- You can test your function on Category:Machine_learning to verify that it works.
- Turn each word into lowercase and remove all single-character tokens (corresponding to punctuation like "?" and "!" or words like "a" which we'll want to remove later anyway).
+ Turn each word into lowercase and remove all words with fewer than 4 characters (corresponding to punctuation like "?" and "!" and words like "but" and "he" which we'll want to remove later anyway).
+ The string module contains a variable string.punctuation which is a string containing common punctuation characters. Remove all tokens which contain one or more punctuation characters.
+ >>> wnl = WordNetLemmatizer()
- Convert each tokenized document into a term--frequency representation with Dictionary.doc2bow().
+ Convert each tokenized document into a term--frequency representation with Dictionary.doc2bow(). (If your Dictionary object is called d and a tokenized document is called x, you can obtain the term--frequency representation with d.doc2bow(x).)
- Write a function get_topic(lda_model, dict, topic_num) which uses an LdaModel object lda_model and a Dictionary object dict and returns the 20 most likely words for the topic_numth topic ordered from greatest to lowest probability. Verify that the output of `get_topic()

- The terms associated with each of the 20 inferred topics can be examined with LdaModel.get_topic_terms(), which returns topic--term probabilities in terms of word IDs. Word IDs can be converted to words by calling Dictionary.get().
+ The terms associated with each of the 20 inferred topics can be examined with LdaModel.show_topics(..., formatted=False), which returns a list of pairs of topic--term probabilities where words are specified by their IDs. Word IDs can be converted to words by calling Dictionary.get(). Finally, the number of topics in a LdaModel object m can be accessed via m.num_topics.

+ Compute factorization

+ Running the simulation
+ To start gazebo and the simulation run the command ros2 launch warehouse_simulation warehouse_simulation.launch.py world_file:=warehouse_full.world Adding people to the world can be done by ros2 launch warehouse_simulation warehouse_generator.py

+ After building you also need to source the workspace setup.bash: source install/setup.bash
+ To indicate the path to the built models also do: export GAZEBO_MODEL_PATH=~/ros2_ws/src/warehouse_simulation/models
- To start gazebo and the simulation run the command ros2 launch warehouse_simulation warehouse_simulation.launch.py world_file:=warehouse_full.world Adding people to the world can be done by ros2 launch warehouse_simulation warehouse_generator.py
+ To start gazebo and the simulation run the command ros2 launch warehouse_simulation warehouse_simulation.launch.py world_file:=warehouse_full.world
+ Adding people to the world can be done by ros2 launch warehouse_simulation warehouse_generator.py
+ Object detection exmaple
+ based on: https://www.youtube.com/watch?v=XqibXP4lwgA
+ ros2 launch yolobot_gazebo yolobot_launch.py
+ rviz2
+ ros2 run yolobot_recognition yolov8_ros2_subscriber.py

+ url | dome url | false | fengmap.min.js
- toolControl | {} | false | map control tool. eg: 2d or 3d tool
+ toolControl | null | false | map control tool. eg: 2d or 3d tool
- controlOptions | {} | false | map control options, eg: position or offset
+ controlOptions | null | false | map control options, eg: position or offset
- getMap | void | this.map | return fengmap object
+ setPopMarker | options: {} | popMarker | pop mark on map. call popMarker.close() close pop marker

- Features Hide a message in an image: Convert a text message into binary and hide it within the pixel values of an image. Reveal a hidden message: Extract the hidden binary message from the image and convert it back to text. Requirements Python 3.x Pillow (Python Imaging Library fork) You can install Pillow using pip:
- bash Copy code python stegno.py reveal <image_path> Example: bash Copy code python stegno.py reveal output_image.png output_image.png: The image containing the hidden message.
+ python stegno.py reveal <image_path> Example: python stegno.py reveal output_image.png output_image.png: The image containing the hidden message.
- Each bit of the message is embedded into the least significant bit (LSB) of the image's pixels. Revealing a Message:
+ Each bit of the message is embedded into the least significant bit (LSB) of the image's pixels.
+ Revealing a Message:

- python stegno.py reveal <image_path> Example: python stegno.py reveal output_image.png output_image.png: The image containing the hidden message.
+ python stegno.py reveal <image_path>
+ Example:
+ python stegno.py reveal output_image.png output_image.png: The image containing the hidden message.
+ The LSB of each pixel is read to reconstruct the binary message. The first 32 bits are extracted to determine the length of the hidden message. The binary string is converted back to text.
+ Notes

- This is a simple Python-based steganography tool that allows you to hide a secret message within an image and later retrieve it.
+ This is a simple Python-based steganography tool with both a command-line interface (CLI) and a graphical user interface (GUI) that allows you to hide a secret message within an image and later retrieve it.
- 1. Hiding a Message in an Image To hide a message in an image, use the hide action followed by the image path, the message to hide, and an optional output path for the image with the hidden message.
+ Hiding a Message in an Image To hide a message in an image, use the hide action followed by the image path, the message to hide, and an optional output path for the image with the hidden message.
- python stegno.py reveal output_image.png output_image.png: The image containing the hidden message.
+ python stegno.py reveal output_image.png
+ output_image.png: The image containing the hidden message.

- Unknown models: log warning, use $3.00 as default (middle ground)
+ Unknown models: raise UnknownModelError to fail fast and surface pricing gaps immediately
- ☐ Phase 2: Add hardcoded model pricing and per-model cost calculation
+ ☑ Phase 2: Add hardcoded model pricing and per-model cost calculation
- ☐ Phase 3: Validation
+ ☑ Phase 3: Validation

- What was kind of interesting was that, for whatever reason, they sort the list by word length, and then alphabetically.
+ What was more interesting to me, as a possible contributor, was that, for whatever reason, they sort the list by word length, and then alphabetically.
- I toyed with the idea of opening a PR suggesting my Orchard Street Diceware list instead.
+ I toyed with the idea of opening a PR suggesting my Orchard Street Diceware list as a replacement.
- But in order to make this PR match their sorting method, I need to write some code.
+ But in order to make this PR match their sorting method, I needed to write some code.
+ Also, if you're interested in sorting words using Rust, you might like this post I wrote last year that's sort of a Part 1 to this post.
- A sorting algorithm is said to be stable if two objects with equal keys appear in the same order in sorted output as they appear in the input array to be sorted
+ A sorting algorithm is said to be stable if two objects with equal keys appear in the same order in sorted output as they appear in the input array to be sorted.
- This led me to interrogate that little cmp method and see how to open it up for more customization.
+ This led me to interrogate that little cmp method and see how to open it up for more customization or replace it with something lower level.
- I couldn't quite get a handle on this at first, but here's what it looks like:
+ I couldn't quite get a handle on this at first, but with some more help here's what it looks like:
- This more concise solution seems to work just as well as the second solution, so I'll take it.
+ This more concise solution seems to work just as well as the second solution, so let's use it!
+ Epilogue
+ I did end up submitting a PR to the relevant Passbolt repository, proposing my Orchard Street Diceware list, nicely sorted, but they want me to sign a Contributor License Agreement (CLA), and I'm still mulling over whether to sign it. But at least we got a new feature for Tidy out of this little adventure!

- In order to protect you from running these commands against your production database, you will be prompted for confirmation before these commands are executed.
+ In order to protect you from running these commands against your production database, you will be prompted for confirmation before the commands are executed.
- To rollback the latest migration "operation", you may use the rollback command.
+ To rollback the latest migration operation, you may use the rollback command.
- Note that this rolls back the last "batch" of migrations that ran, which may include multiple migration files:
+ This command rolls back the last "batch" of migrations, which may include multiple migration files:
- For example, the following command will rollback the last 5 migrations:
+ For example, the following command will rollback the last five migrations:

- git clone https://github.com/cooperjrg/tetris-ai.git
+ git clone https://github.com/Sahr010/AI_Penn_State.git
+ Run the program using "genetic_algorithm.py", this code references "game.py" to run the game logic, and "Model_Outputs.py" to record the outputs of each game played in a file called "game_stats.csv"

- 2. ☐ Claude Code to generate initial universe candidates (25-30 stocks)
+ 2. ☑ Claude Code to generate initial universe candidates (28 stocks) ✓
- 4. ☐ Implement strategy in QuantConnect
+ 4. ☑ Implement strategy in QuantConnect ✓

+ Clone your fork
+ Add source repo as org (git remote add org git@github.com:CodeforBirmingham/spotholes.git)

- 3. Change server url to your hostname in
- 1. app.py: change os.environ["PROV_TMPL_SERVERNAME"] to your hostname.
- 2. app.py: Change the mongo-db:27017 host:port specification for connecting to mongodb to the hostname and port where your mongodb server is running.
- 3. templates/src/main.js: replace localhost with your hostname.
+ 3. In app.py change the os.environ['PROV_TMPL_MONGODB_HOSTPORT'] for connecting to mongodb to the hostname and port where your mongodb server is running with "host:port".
☆ ☆ ☆
** TASK BRIEF **
Output only the number of lines in the data above that include the word "Hiding".

** ANSWER FOR THE TASK **
2